## Problem details
Where the records below reach the line containing "[24,326,35,336] in ->", start transcribing, and end with the line containing "[306,255,331,262] run: ->", exactly and with nothing else added.

Extracted records:
*** Block opens ***
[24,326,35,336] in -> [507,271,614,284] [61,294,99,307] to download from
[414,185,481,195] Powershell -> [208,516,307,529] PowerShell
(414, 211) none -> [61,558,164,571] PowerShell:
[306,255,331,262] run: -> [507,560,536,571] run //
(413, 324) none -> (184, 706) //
*** Block closes ***
*** Block opens ***
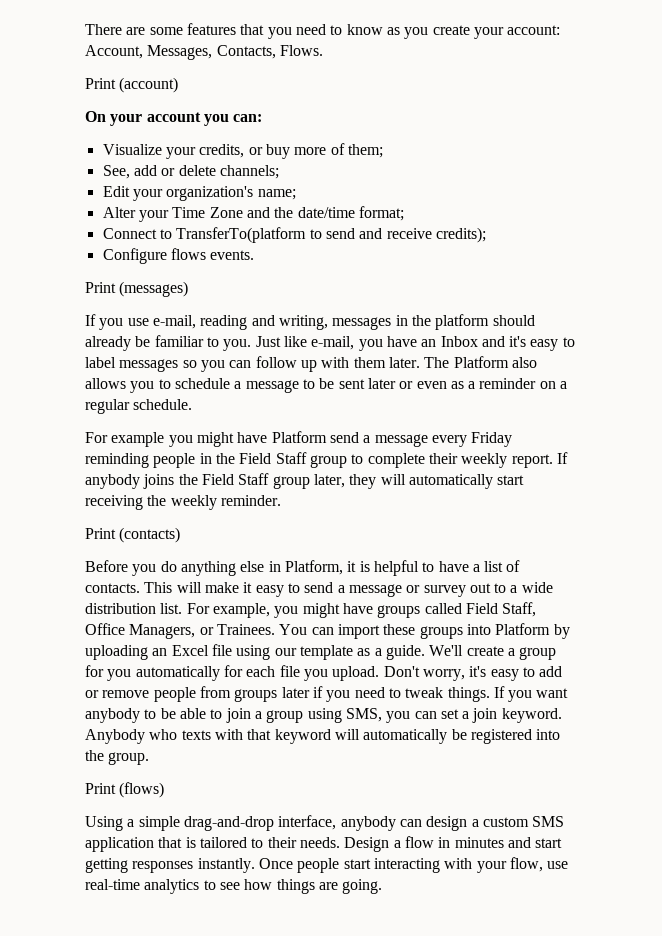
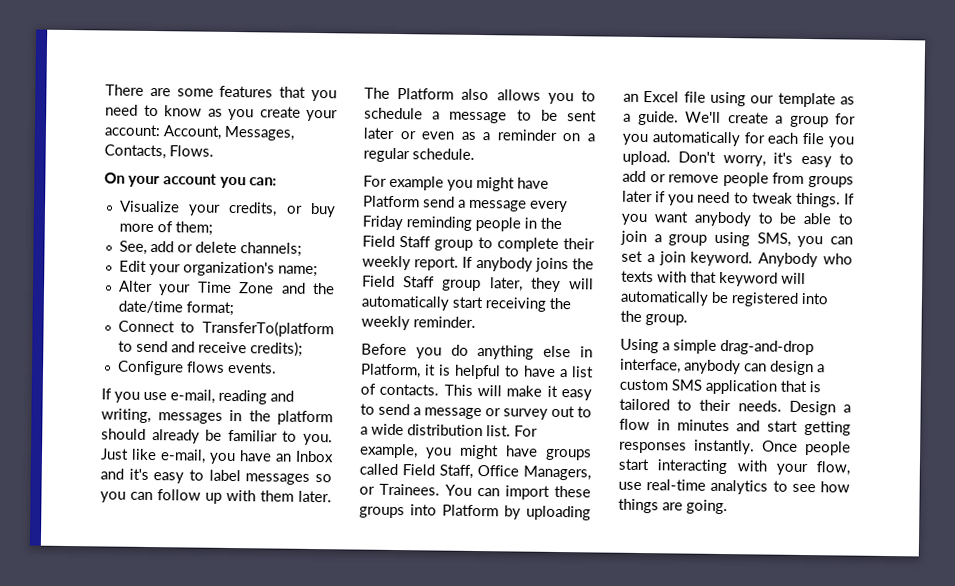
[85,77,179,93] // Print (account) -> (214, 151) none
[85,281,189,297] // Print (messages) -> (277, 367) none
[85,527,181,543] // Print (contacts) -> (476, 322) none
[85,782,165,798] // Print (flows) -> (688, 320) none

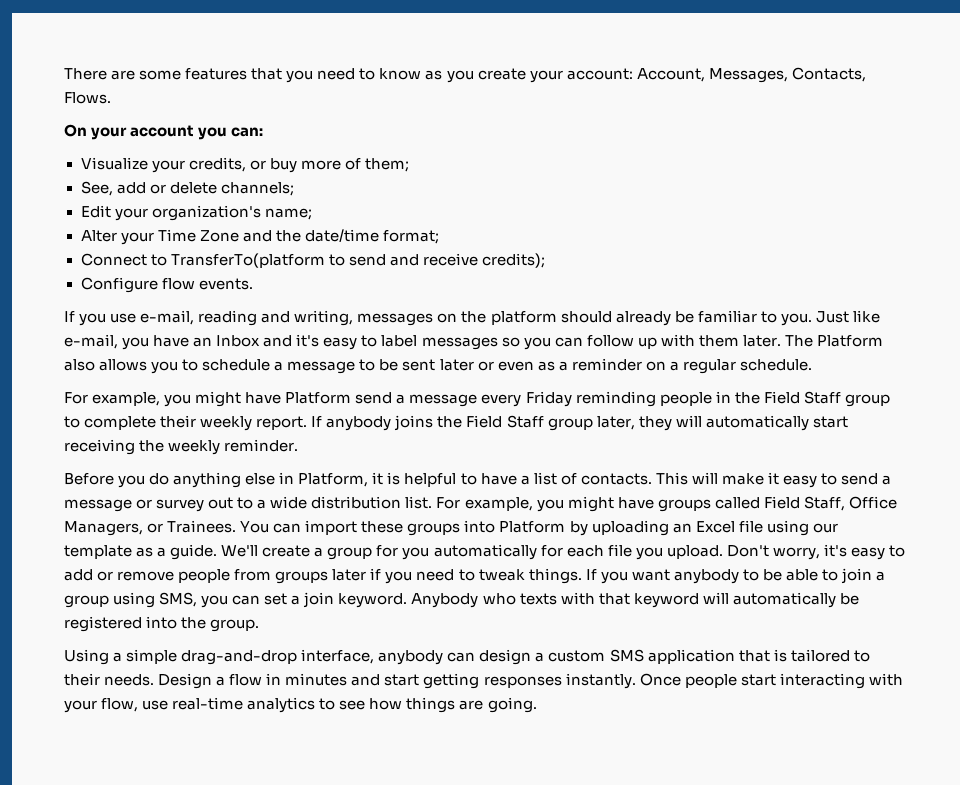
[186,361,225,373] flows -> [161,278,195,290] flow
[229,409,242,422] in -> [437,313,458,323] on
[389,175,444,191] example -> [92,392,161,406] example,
*** Block closes ***
## Exercise result
[24,326,35,336] in -> [507,271,614,284] [61,294,99,307] to download from
[414,185,481,195] Powershell -> [208,516,307,529] PowerShell
(414, 211) none -> [61,558,164,571] PowerShell:
[306,255,331,262] run: -> [507,560,536,571] run //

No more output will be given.